### EXERCISE PROMPT
Please output exactly the part of the records below that opens with the line containing "invoice number: RE20210427 -> RE20210447" and closes with the line containing "total: 6621.37 -> 6204.46", both lines included, and nothing else.

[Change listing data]
───

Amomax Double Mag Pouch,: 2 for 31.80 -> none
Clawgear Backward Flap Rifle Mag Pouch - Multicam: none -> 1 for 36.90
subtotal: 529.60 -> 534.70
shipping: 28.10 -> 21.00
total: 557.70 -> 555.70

───

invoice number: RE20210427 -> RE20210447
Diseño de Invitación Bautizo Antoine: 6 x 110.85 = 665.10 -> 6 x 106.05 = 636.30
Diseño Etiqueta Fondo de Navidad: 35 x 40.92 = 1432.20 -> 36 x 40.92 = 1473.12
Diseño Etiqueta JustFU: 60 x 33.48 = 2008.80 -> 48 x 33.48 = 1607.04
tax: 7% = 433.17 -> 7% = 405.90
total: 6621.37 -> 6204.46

───

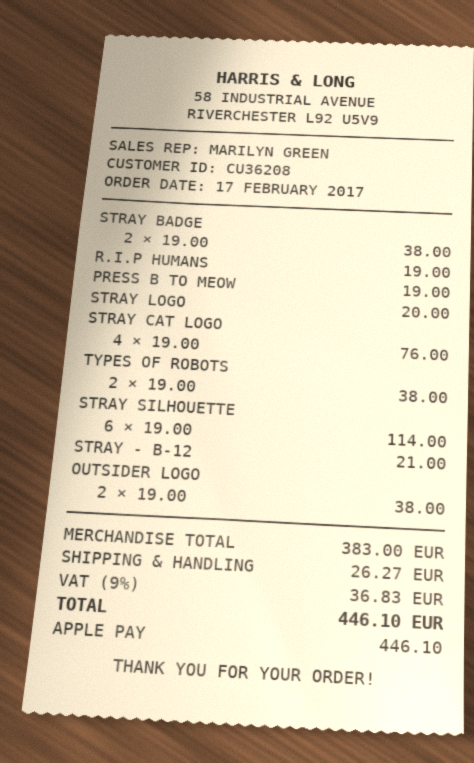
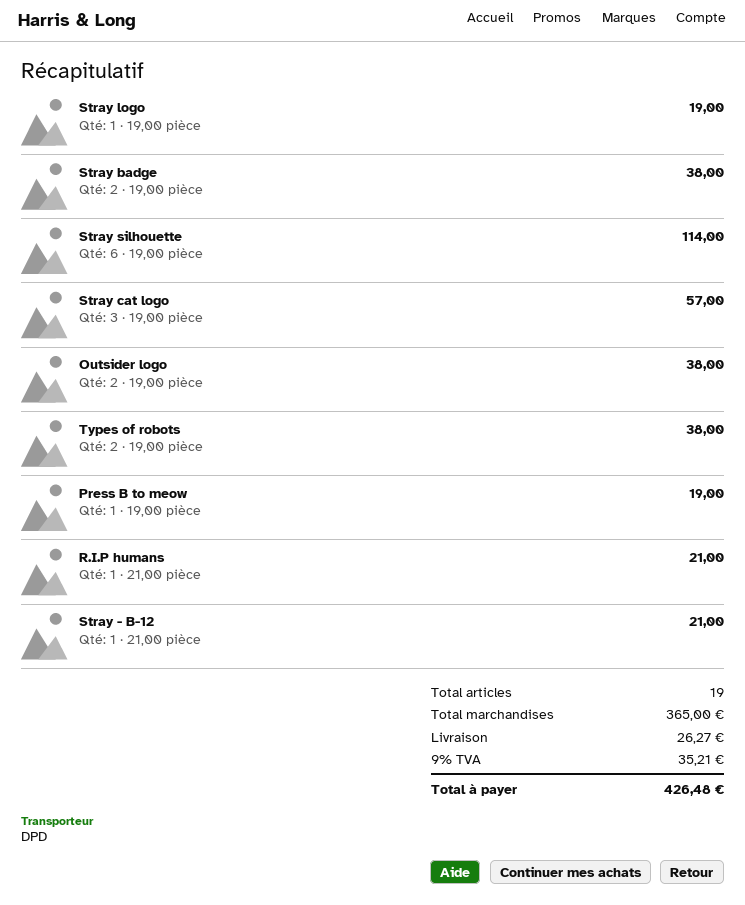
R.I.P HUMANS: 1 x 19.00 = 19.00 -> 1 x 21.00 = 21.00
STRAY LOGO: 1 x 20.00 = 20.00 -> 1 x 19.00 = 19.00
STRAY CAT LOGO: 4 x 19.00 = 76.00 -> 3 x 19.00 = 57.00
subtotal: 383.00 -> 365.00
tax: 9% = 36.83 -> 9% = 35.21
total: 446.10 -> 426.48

───

### TASK ANSWER
invoice number: RE20210427 -> RE20210447
Diseño de Invitación Bautizo Antoine: 6 x 110.85 = 665.10 -> 6 x 106.05 = 636.30
Diseño Etiqueta Fondo de Navidad: 35 x 40.92 = 1432.20 -> 36 x 40.92 = 1473.12
Diseño Etiqueta JustFU: 60 x 33.48 = 2008.80 -> 48 x 33.48 = 1607.04
tax: 7% = 433.17 -> 7% = 405.90
total: 6621.37 -> 6204.46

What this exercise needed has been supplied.